About Ritz Carlton Tower, 50 Central Park South
Despite the fact that Central Park South has fantastic views of Central Park and the skylines of the Upper East and Upper West Sides and is anchored at its east end by the Plaza Hotel, the city's most famous hotel, and at its west end by the Time Warner Center at
Columbus Circle, it has never quite become the city's most chic boulevard.
Just when some of its famous hotels such as the Art Deco-style Essex House and Barbizon Plaza opened, the Depression knocked the wind out of it.
After World War II, the bland, grey, boxy bulk of the New York Coliseum would soon be erected blocking its westward vistas.
In the 1970s, Harry B. Helmsley built the tall but less than inspired Park Lane Hotel not far from the Plaza.
In the late 1990s, when the city was in the midst of a major real estate boom, this building, the former St. Moritz Hotel, which had previously closed its famous sidewalk caf? and closed Rumplemayer's, its quite famous and not inexpensive ice-cream parlor.

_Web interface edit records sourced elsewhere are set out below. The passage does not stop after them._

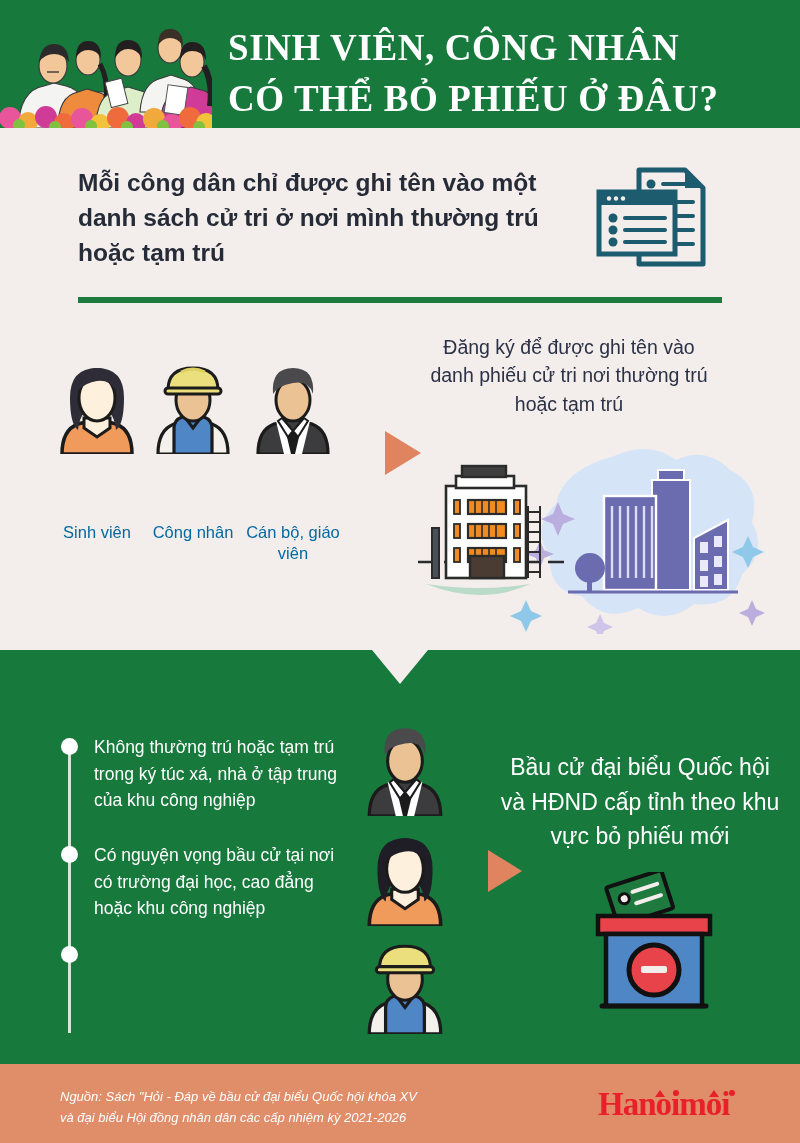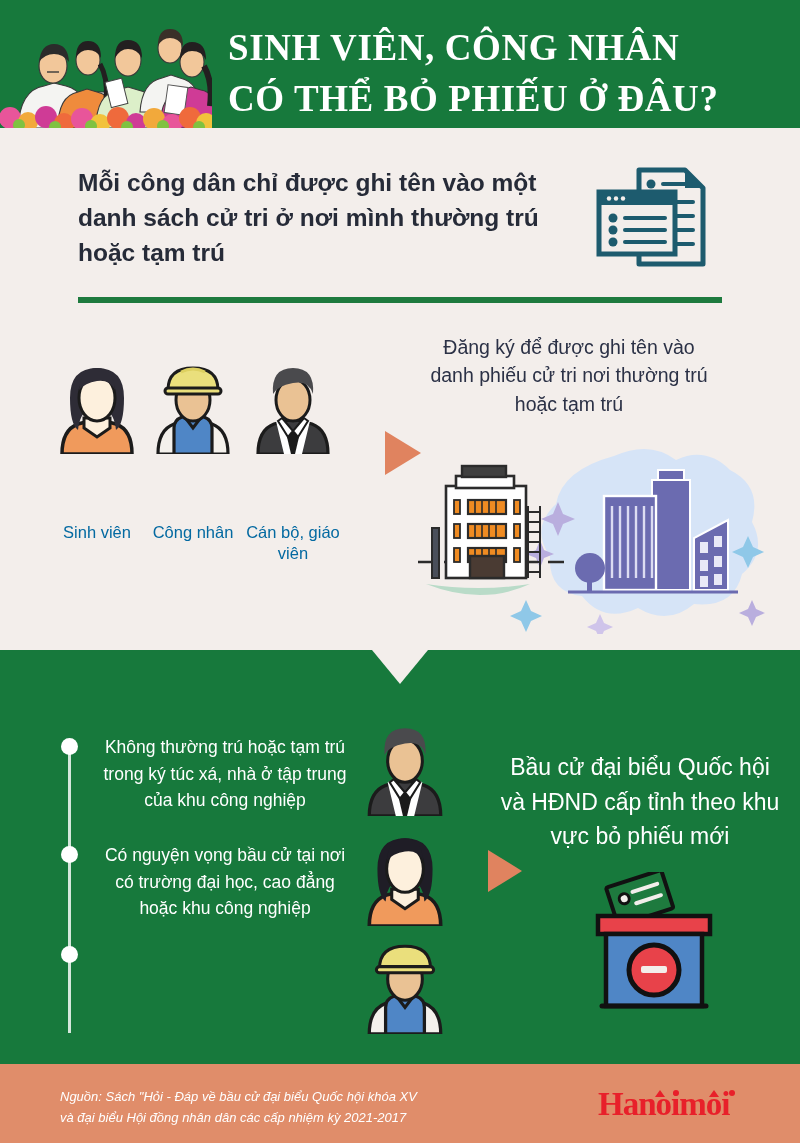--- a/index.html
+++ b/index.html
@@ -38,7 +38,7 @@
 
   .tl-line{position:absolute;left:68px;top:93px;width:3px;height:290px;background:rgba(255,255,255,.82);}
   .tl-dot{position:absolute;left:61px;width:17px;height:17px;border-radius:50%;background:#ffffff;}
-  .bullet{position:absolute;left:94px;width:262px;color:#ffffff;font-size:17.5px;line-height:1.52;text-align:center;}
+  .bullet{position:absolute;left:94px;width:262px;color:#ffffff;font-size:17.5px;line-height:1.52;}
 
   .av-col{position:absolute;left:362px;width:86px;height:98px;}
   .right-text{position:absolute;left:500px;top:100px;width:280px;color:#ffffff;

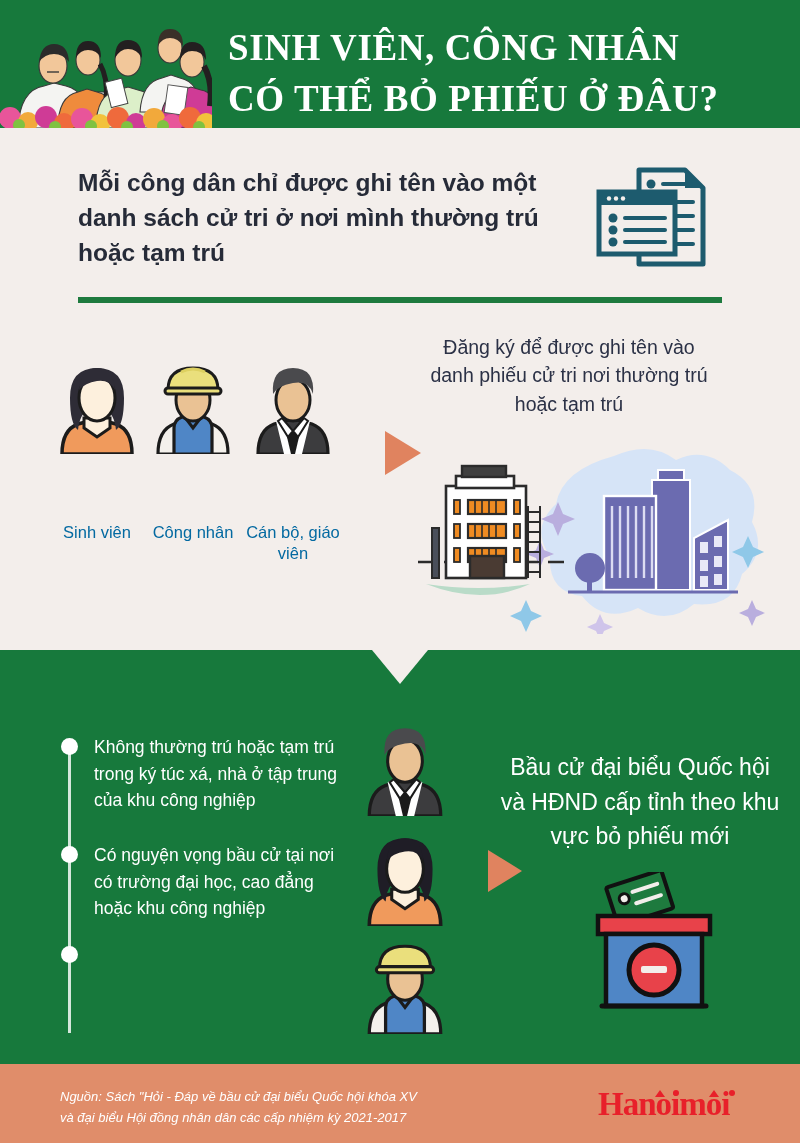--- a/index.html
+++ b/index.html
@@ -367,7 +367,7 @@
   <div class="footer">
     <div class="src">
       <div>Nguồn: Sách "Hỏi - Đáp về bầu cử đại biểu Quốc hội khóa XV</div>
-      <div>và đại biểu Hội đồng nhân dân các cấp nhiệm kỳ 2021-2017</div>
+      <div>và đại biểu Hội đồng nhân dân các cấp nhiệm kỳ 2021-2026</div>
     </div>
     <div class="logo">
       <svg width="160" height="36" viewBox="0 0 160 36">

For many years, the St. Moritz had been the "bargain" hotel on Central Park South, but at the end of the 1990s, a bidding war erupted over it and Donald Trump announced he planned to acquire it to add to his already impressive portfolio, which also included, Trump Parc, an apartment building, directly across the avenue from it and Trump International Plaza, a mixed-use project, at Columbus Circle.
Mr. Trump, however, was unsuccessful and Ian Shrager, the former partner of Steve Rubell in Studio 54, the legendary New York disco of the late 1970s and early 1980s, who became the developer of several boutique hotels such as Morgan's and the Paramount, won the St. Moritz property.
In the spring of 2000, a new deal for the hotel was announced under which it would be renovated as a luxury hotel by the Ritz-Carlton chain and topped by 12 floor-through apartments developed by Millennium Partners, one of the city's leading builders of apartment buildings.